_TO DO:_
In your copy, include no images, and write out every entry below exactly as it stands.

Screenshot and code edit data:

BEGIN

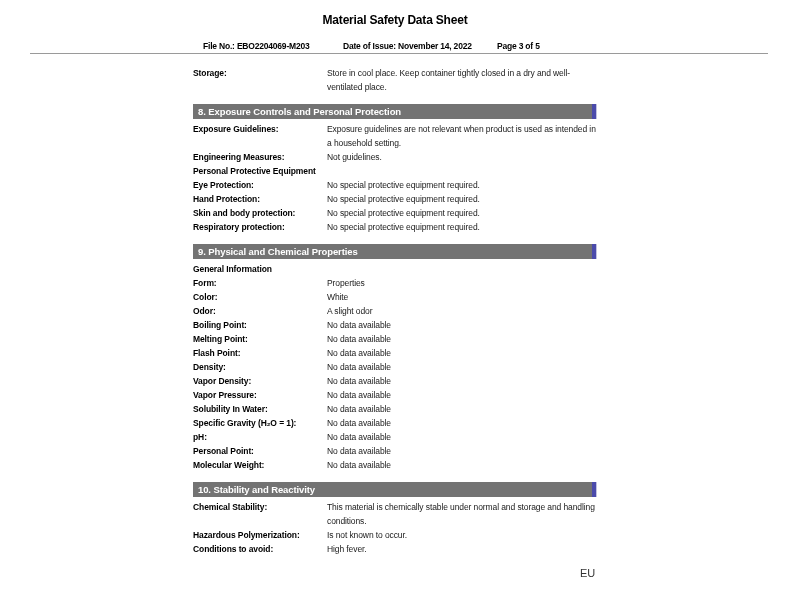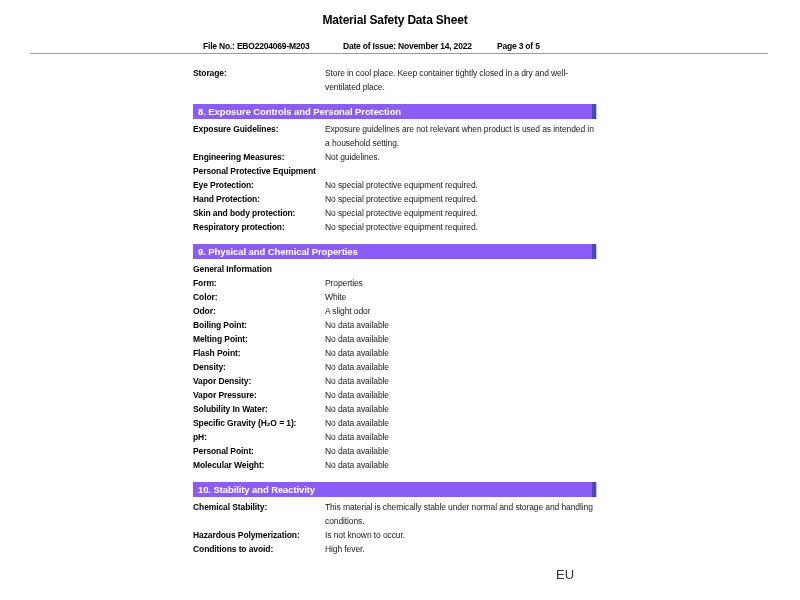--- a/index.html
+++ b/index.html
@@ -11,33 +11,33 @@
   .doc-title {
     position:absolute; top:13px; left:193px; width:404px;
     text-align:center; font-weight:bold; font-size:12px; letter-spacing:-0.2px;
   }
   .meta { position:absolute; top:41px; font-weight:bold; font-size:8.5px; letter-spacing:-0.2px; }
   .meta-file { left:203px; }
   .meta-date { left:343px; }
   .meta-page { left:490px;margin-left:7px; }
   .header-rule { position:absolute; top:53px; left:30px; width:738px; height:1px; background:#9a9a9a; }
   .content { position:absolute; top:66px; left:193px; width:404px; }
-  .row { display:flex; font-size:8.5px; line-height:14px; letter-spacing:-0.1px; }
+  .row { display:flex; font-size:8.5px; line-height:14px; letter-spacing:-0.1px;justify-content:space-between; }
   .row .label { flex:0 0 132px; width:132px; font-weight:bold; white-space:nowrap; }
   .row.label-only .label { flex:none; width:auto; }
   .row .value { width:270px; color:#1a1a1a; }
   .section { margin-top:10px; }
   .section-bar {
     height:15px; line-height:15px; margin-bottom:3px; padding-left:5px;
-    background:#8b5cf6; color:#ffffff; font-weight:bold; font-size:9.5px;
+    background:#737373; color:#ffffff; font-weight:bold; font-size:9.5px;
     letter-spacing:-0.1px;
     box-shadow: inset -4px 0 0 #4b4bab;
     border-right:1px solid #c3c3e0;
   }
-  .footer-region { position:absolute; top:567px; left:556px; font-size:13px; color:#333; }
+  .footer-region { position:absolute; top:567px; left:580px; font-size:11px; color:#333; }
 </style>
 </head>
 <body>
 
 <div class="page">
   <div class="doc-title">Material Safety Data Sheet</div>
   <div class="meta meta-file">File No.: EBO2204069-M203</div>
   <div class="meta meta-date">Date of Issue: November 14, 2022</div>
   <div class="meta meta-page">Page 3 of 5</div>
   <div class="header-rule"></div>

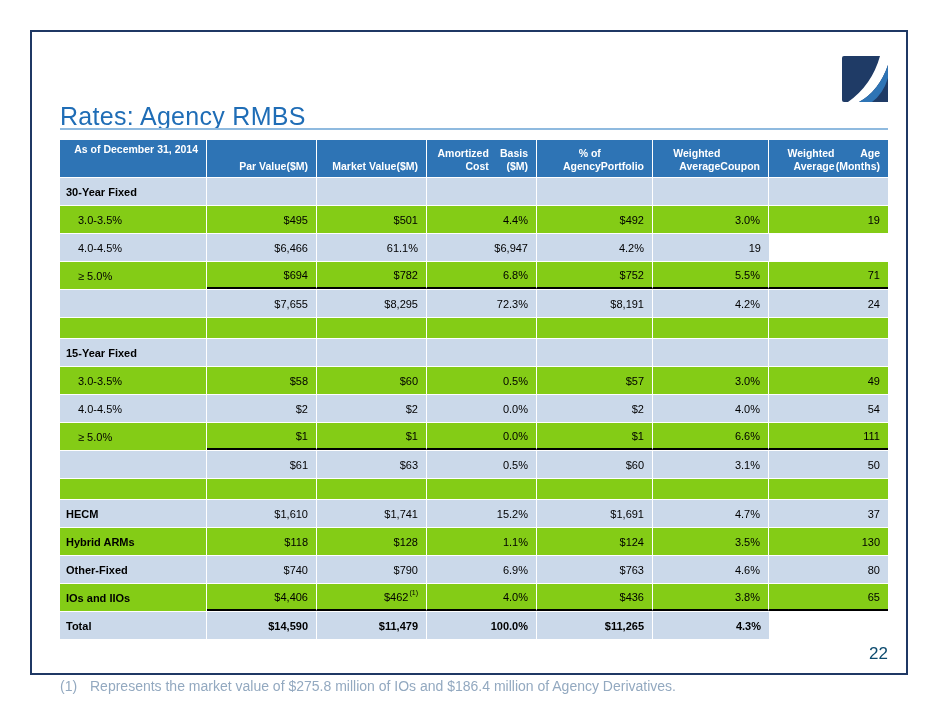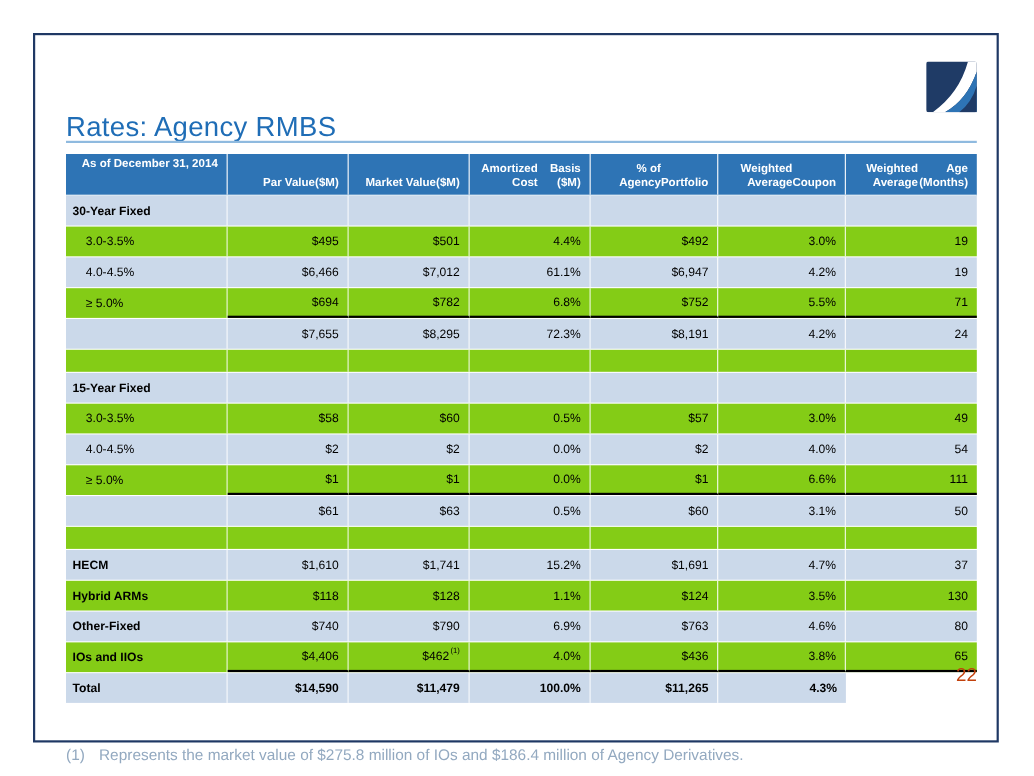--- a/index.html
+++ b/index.html
@@ -71,22 +71,22 @@
   .td sup {
     font-size: 7px; line-height: 1;
     position: relative; top: -4px; margin-left: 1px;
   }
   .footnote {
     position: absolute; left: 60px; top: 654px;
     font-size: 14px; color: #93A9C0; margin-top: 24px;
   }
   .fn-marker { display: inline-block; width: 30px; }
   .page-number {
-    position: absolute; right: 52px; top: 604px;
-    font-size: 17px; color: #c2410c;
+    position: absolute; right: 52px; top: 644px;
+    font-size: 17px; color: #0c4a6e;
   }
 </style>
 </head>
 <body>
 
 <div class="frame"></div>
 
 <h1 class="title">Rates: Agency RMBS</h1>
 
 <div class="logo">
@@ -170,23 +170,20 @@
         <div class="td num">
           <span>19</span>
         </div>
       </div>
       <div class="grid-row tr band-medium detail">
         <div class="td label">4.0-4.5%</div>
         <div class="td num">
           <span>$6,466</span>
         </div>
         <div class="td num">
-          <span>$7,012</span>
-        </div>
-        <div class="td num">
           <span>61.1%</span>
         </div>
         <div class="td num">
           <span>$6,947</span>
         </div>
         <div class="td num">
           <span>4.2%</span>
         </div>
         <div class="td num">
           <span>19</span>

END

_TASK OUTPUT:_
--- a/index.html
+++ b/index.html
@@ -11,33 +11,33 @@
   .doc-title {
     position:absolute; top:13px; left:193px; width:404px;
     text-align:center; font-weight:bold; font-size:12px; letter-spacing:-0.2px;
   }
   .meta { position:absolute; top:41px; font-weight:bold; font-size:8.5px; letter-spacing:-0.2px; }
   .meta-file { left:203px; }
   .meta-date { left:343px; }
   .meta-page { left:490px;margin-left:7px; }
   .header-rule { position:absolute; top:53px; left:30px; width:738px; height:1px; background:#9a9a9a; }
   .content { position:absolute; top:66px; left:193px; width:404px; }
-  .row { display:flex; font-size:8.5px; line-height:14px; letter-spacing:-0.1px; }
+  .row { display:flex; font-size:8.5px; line-height:14px; letter-spacing:-0.1px;justify-content:space-between; }
   .row .label { flex:0 0 132px; width:132px; font-weight:bold; white-space:nowrap; }
   .row.label-only .label { flex:none; width:auto; }
   .row .value { width:270px; color:#1a1a1a; }
   .section { margin-top:10px; }
   .section-bar {
     height:15px; line-height:15px; margin-bottom:3px; padding-left:5px;
-    background:#8b5cf6; color:#ffffff; font-weight:bold; font-size:9.5px;
+    background:#737373; color:#ffffff; font-weight:bold; font-size:9.5px;
     letter-spacing:-0.1px;
     box-shadow: inset -4px 0 0 #4b4bab;
     border-right:1px solid #c3c3e0;
   }
-  .footer-region { position:absolute; top:567px; left:556px; font-size:13px; color:#333; }
+  .footer-region { position:absolute; top:567px; left:580px; font-size:11px; color:#333; }
 </style>
 </head>
 <body>
 
 <div class="page">
   <div class="doc-title">Material Safety Data Sheet</div>
   <div class="meta meta-file">File No.: EBO2204069-M203</div>
   <div class="meta meta-date">Date of Issue: November 14, 2022</div>
   <div class="meta meta-page">Page 3 of 5</div>
   <div class="header-rule"></div>

--- a/index.html
+++ b/index.html
@@ -71,22 +71,22 @@
   .td sup {
     font-size: 7px; line-height: 1;
     position: relative; top: -4px; margin-left: 1px;
   }
   .footnote {
     position: absolute; left: 60px; top: 654px;
     font-size: 14px; color: #93A9C0; margin-top: 24px;
   }
   .fn-marker { display: inline-block; width: 30px; }
   .page-number {
-    position: absolute; right: 52px; top: 604px;
-    font-size: 17px; color: #c2410c;
+    position: absolute; right: 52px; top: 644px;
+    font-size: 17px; color: #0c4a6e;
   }
 </style>
 </head>
 <body>
 
 <div class="frame"></div>
 
 <h1 class="title">Rates: Agency RMBS</h1>
 
 <div class="logo">
@@ -170,23 +170,20 @@
         <div class="td num">
           <span>19</span>
         </div>
       </div>
       <div class="grid-row tr band-medium detail">
         <div class="td label">4.0-4.5%</div>
         <div class="td num">
           <span>$6,466</span>
         </div>
         <div class="td num">
-          <span>$7,012</span>
-        </div>
-        <div class="td num">
           <span>61.1%</span>
         </div>
         <div class="td num">
           <span>$6,947</span>
         </div>
         <div class="td num">
           <span>4.2%</span>
         </div>
         <div class="td num">
           <span>19</span>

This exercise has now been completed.